What needs to be done:
The result should be a full, exact repeat of the entries, free of pictures.

Records for this exercise:
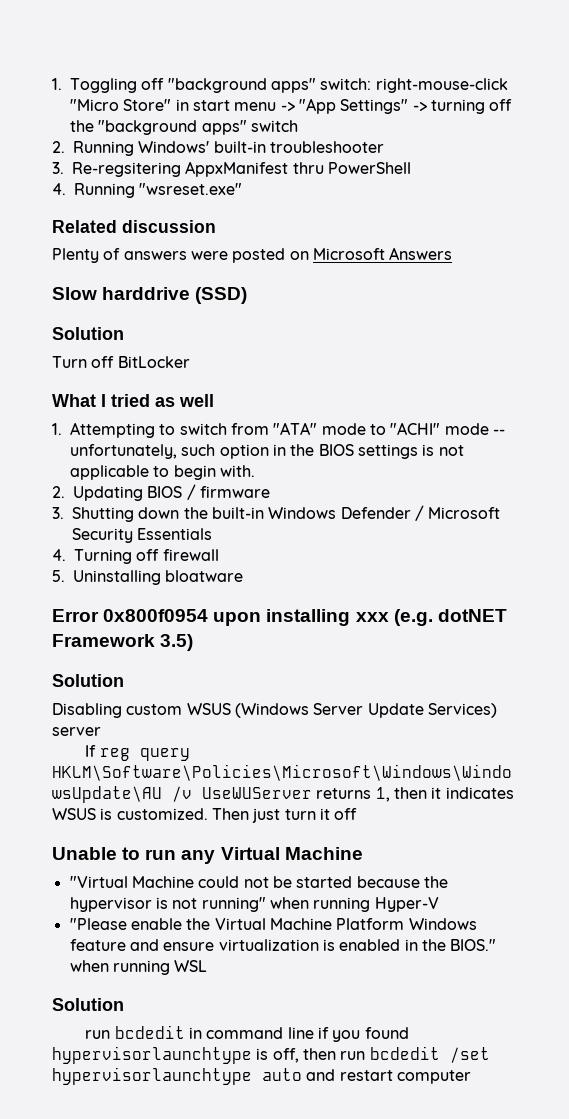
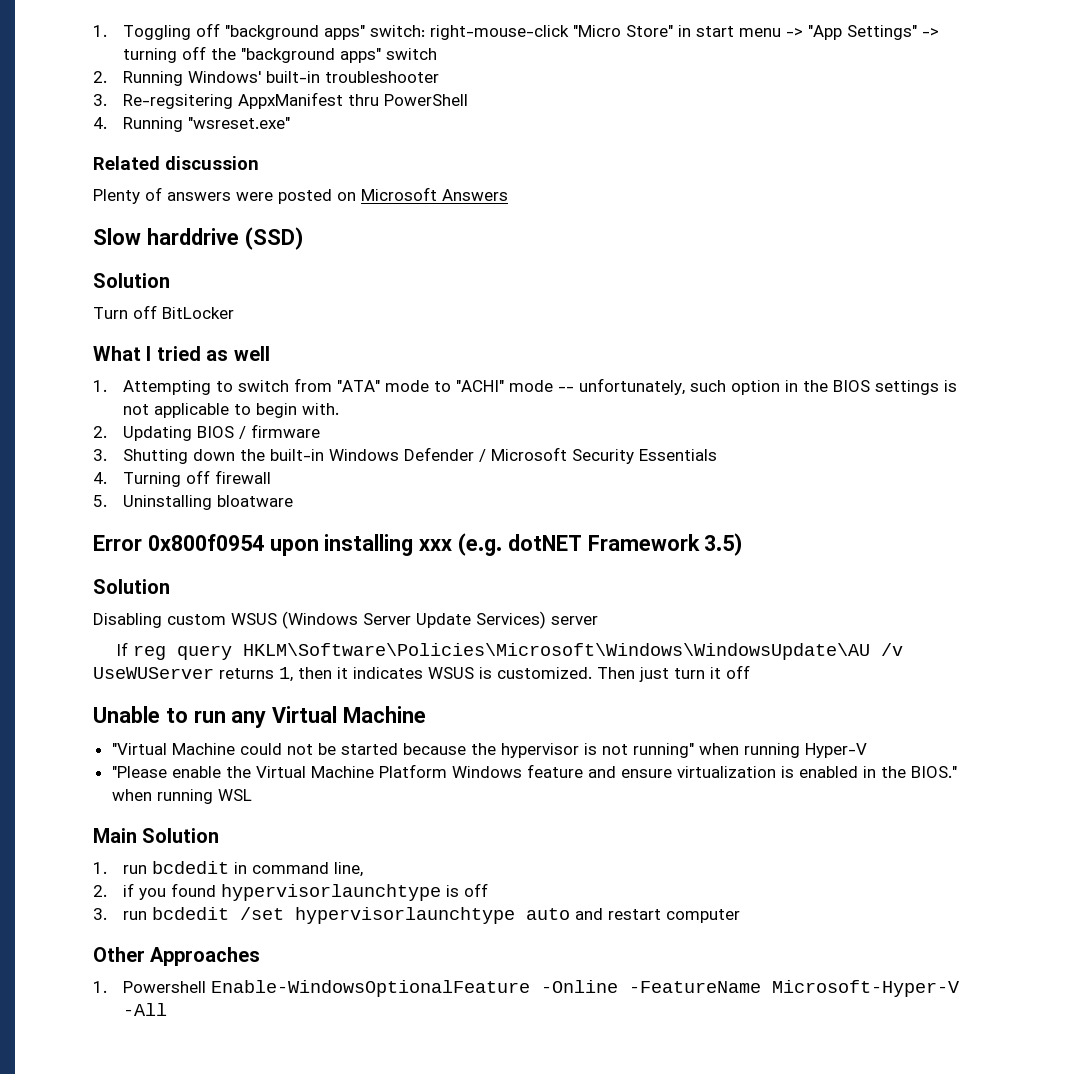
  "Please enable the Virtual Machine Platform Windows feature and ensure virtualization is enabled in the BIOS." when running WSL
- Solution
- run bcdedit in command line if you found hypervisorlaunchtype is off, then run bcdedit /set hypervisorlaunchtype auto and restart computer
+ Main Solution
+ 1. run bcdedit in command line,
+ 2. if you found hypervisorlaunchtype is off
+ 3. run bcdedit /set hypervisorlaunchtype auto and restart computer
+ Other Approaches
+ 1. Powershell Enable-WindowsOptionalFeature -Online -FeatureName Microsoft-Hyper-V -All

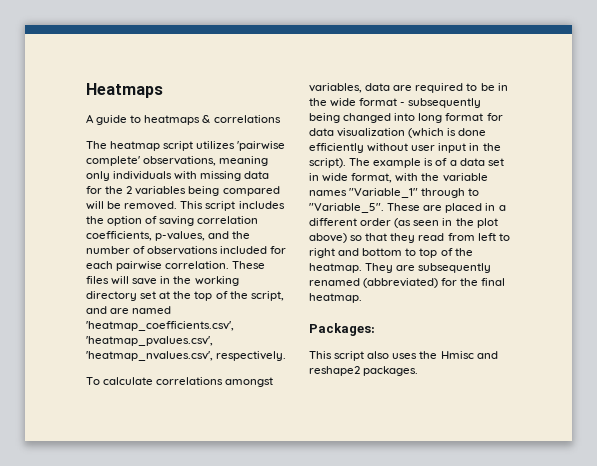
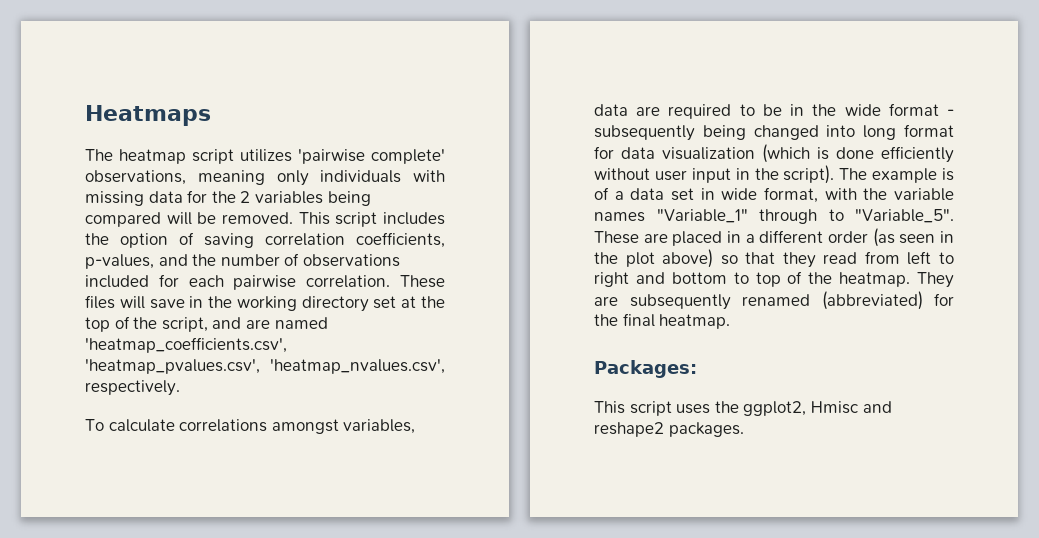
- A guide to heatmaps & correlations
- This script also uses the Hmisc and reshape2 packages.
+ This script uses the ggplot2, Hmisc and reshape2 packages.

Solution to the problem:
  "Please enable the Virtual Machine Platform Windows feature and ensure virtualization is enabled in the BIOS." when running WSL
- Solution
- run bcdedit in command line if you found hypervisorlaunchtype is off, then run bcdedit /set hypervisorlaunchtype auto and restart computer
+ Main Solution
+ 1. run bcdedit in command line,
+ 2. if you found hypervisorlaunchtype is off
+ 3. run bcdedit /set hypervisorlaunchtype auto and restart computer
+ Other Approaches
+ 1. Powershell Enable-WindowsOptionalFeature -Online -FeatureName Microsoft-Hyper-V -All

- A guide to heatmaps & correlations
- This script also uses the Hmisc and reshape2 packages.
+ This script uses the ggplot2, Hmisc and reshape2 packages.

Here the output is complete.